» Image comparison data:
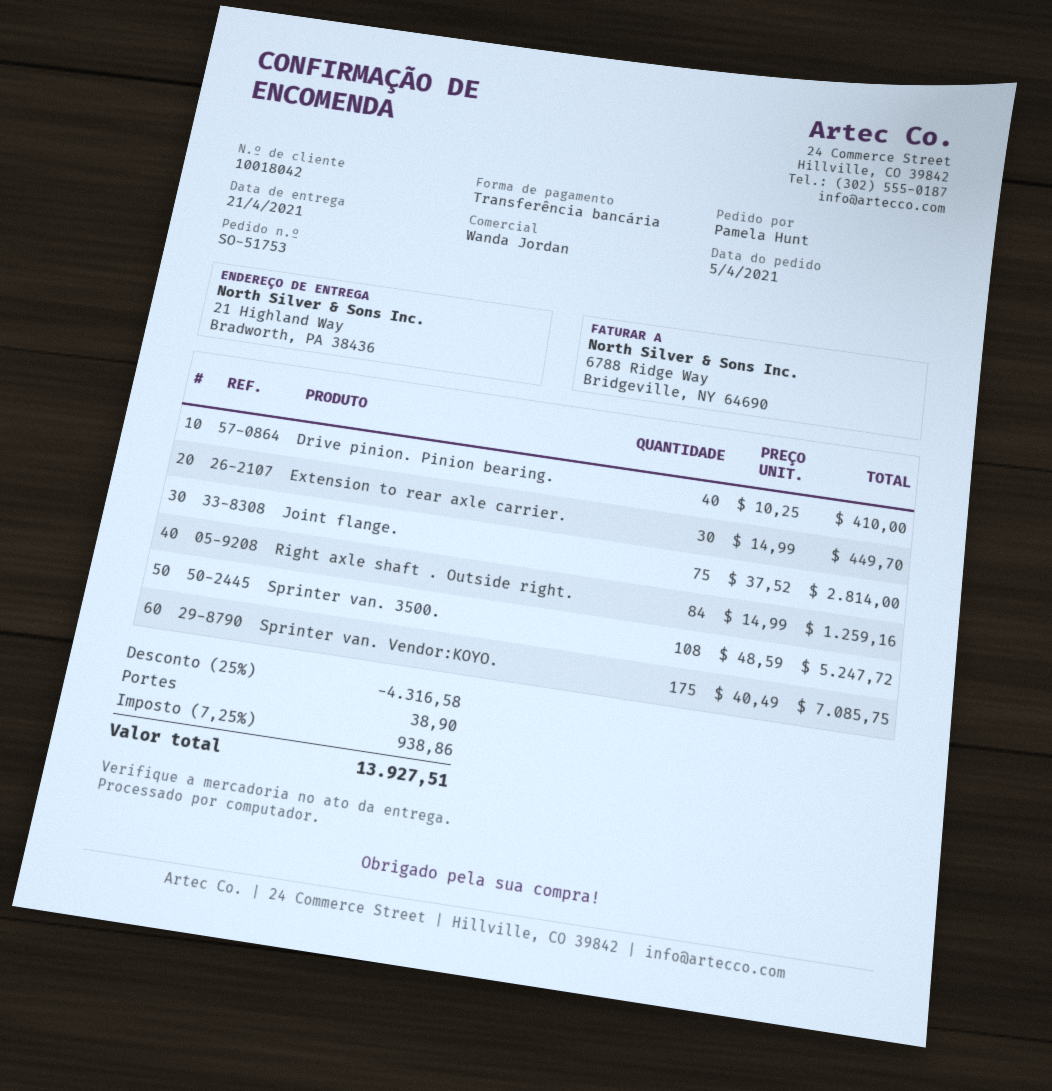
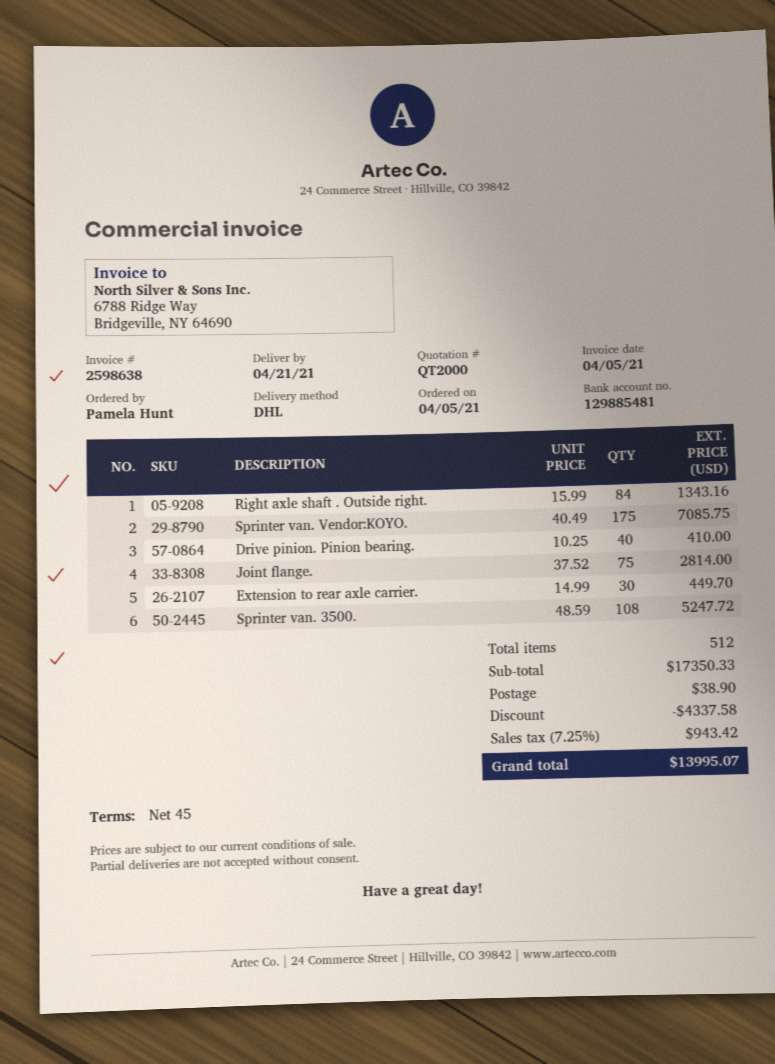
Right axle shaft . Outside right.: 84 x 14.99 = 1259.16 -> 84 x 15.99 = 1343.16
discount: 4316.58 -> 4337.58
tax: 7.25% = 938.86 -> 7.25% = 943.42
total: 13927.51 -> 13995.07

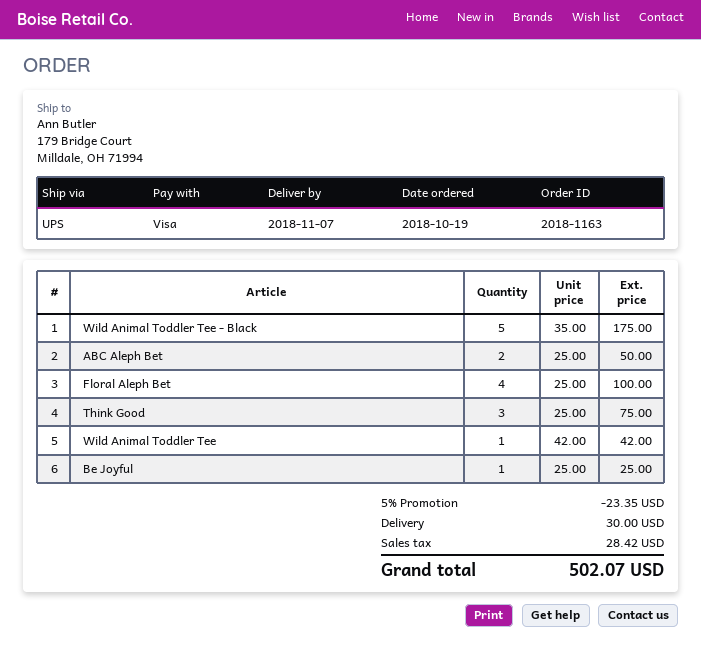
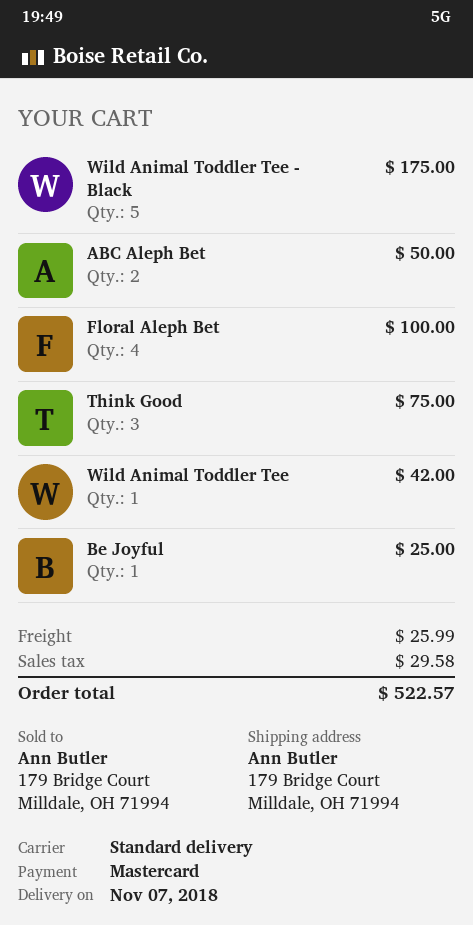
payment method: Visa -> Mastercard
shipping method: UPS -> standard
discount: 5% = 23.35 -> none
shipping: 30.00 -> 25.99
tax: 28.42 -> 29.58
total: 502.07 -> 522.57

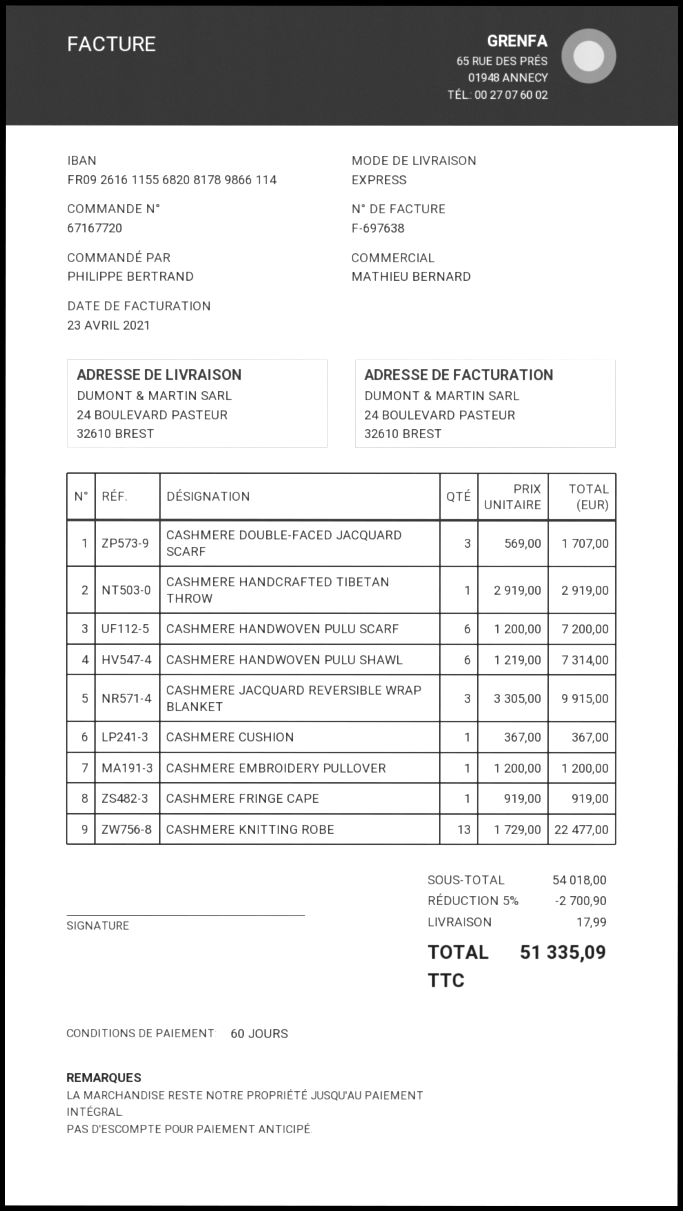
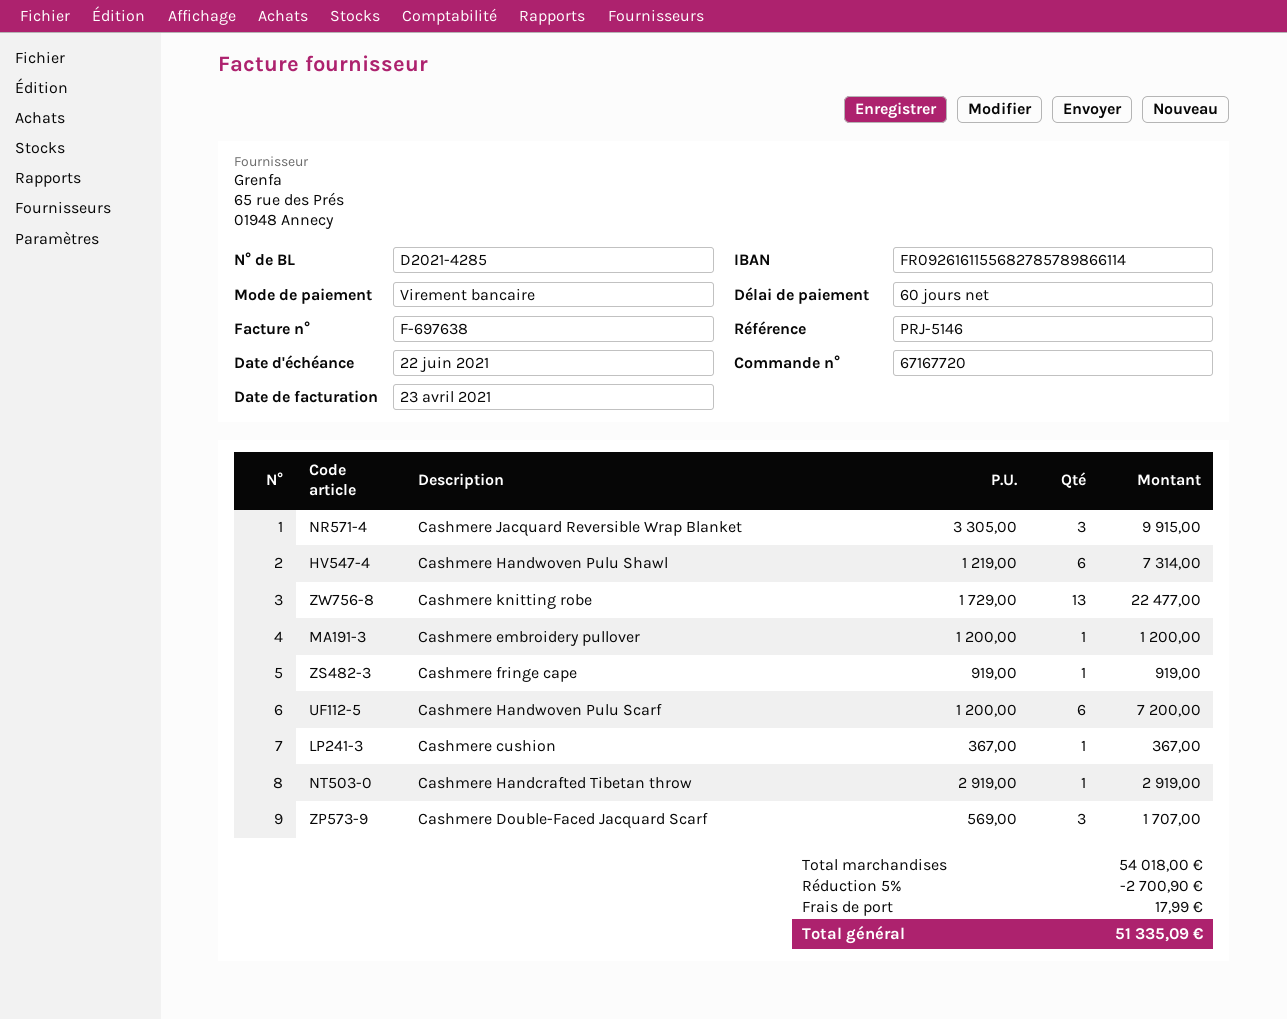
bank account: FR0926161155682081789866114 -> FR0926161155682785789866114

» Task:
Find and copy every line in the entries above where the string "total" occurs.

» Result:
total: 13927.51 -> 13995.07
total: 502.07 -> 522.57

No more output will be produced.